[DATA FOR REVIEW — start]

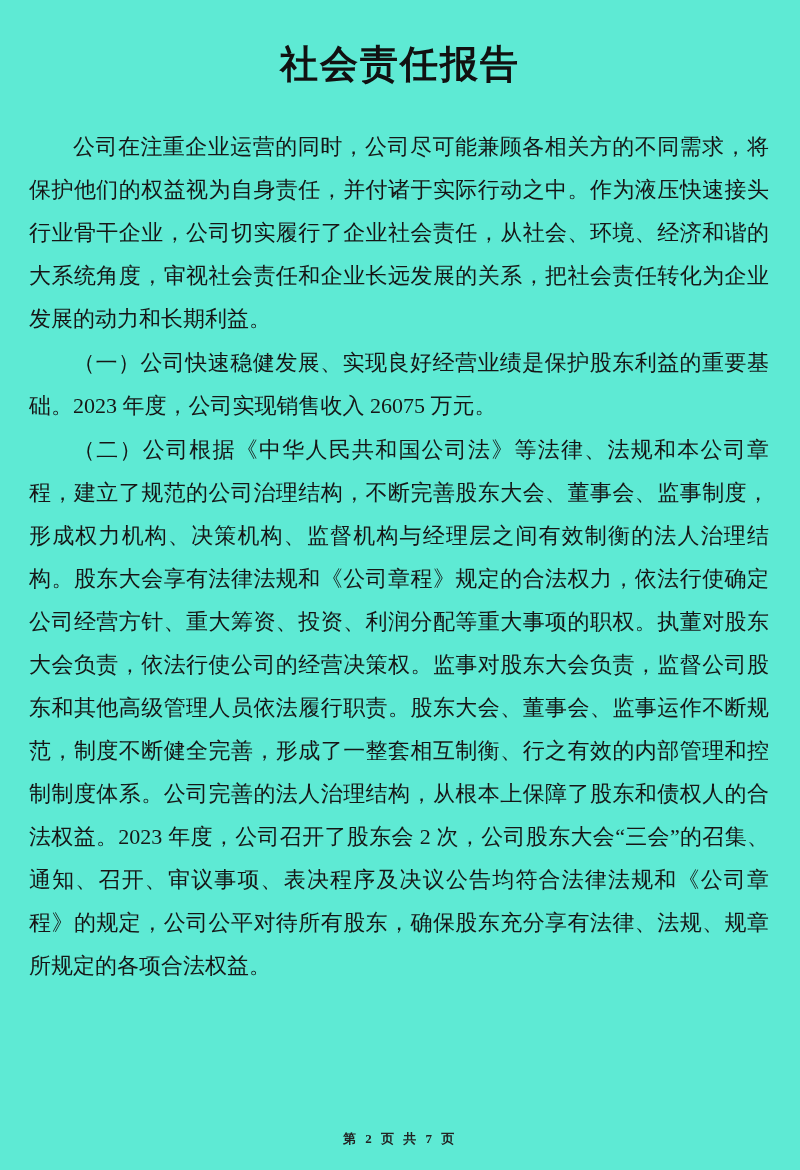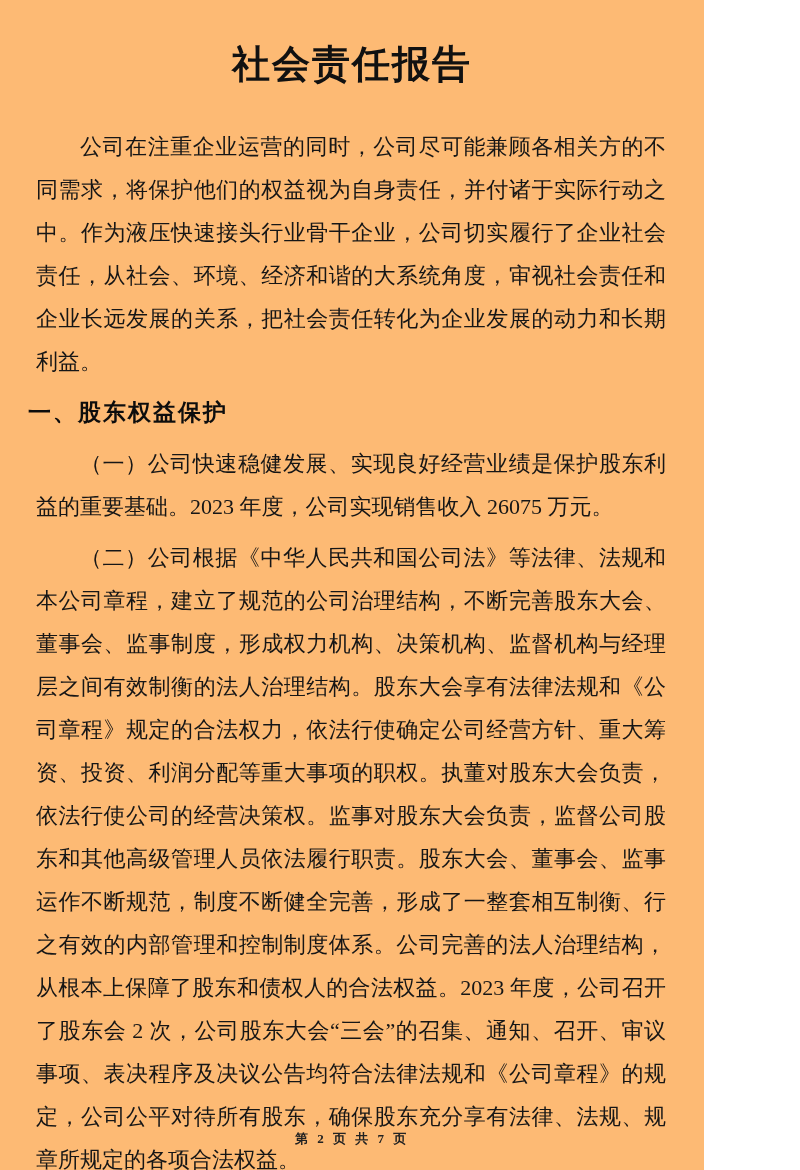--- a/index.html
+++ b/index.html
@@ -2,23 +2,23 @@
 <html><head>
 <meta charset="utf-8">
 <style>
   html, body {
     margin: 0;
     padding: 0;
     background: #ffffff;
   }
   .page {
     position: relative;
-    width: 704px;
+    width: 800px;
     height: 1170px;
-    background: #fdba74;
+    background: #5eead4;
     color: #161616;
     font-family: "Liberation Serif", "DejaVu Serif", serif;
     overflow: hidden;
     box-sizing: border-box;
   }
   .doc-title {
     margin: 40px 0 0 0;
     padding: 0;
     text-align: center;
     font-size: 38px;
@@ -28,21 +28,21 @@
     color: #111111;
   }
   .body-text {
     margin: 36px 30px 0 28px;
     font-size: 22px;
     line-height: 43px;
     text-align: justify;
     text-justify: inter-ideograph;
   }
   .para {
-    margin: 8px;
+    margin: 1px;
     padding: 0;
     text-indent: 2em;
   }
   .section-heading {
     margin: 0;
     padding: 0;
     font-size: 23px;
     line-height: 43px;
     font-weight: 700;
     letter-spacing: 2px;
@@ -65,21 +65,20 @@
 <body>
 
 <div class="page">
 
   <h1 class="doc-title">社会责任报告</h1>
 
   <div class="body-text">
 
     <p class="para">公司在注重企业运营的同时，公司尽可能兼顾各相关方的不同需求，将保护他们的权益视为自身责任，并付诸于实际行动之中。作为液压快速接头行业骨干企业，公司切实履行了企业社会责任，从社会、环境、经济和谐的大系统角度，审视社会责任和企业长远发展的关系，把社会责任转化为企业发展的动力和长期利益。</p>
 
-    <h2 class="section-heading">一、股东权益保护</h2>
 
     <p class="para">（一）公司快速稳健发展、实现良好经营业绩是保护股东利益的重要基础。2023 年度，公司实现销售收入 26075 万元。</p>
 
     <p class="para">（二）公司根据《中华人民共和国公司法》等法律、法规和本公司章程，建立了规范的公司治理结构，不断完善股东大会、董事会、监事制度，形成权力机构、决策机构、监督机构与经理层之间有效制衡的法人治理结构。股东大会享有法律法规和《公司章程》规定的合法权力，依法行使确定公司经营方针、重大筹资、投资、利润分配等重大事项的职权。执董对股东大会负责，依法行使公司的经营决策权。监事对股东大会负责，监督公司股东和其他高级管理人员依法履行职责。股东大会、董事会、监事运作不断规范，制度不断健全完善，形成了一整套相互制衡、行之有效的内部管理和控制制度体系。公司完善的法人治理结构，从根本上保障了股东和债权人的合法权益。2023 年度，公司召开了股东会 2 次，公司股东大会“三会”的召集、通知、召开、审议事项、表决程序及决议公告均符合法律法规和《公司章程》的规定，公司公平对待所有股东，确保股东充分享有法律、法规、规章所规定的各项合法权益。</p>
 
 
   </div>
 
   <div class="page-footer">第 2 页 共 7 页</div>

[DATA FOR REVIEW — finish]

■ PROBLEM DESCRIPTION ■
For the string "page", filter the data and copy out each line where it occurs.

■ SOLUTION TO THIS PROBLEM ■
   .page {
 <div class="page">
   <div class="page-footer">第 2 页 共 7 页</div>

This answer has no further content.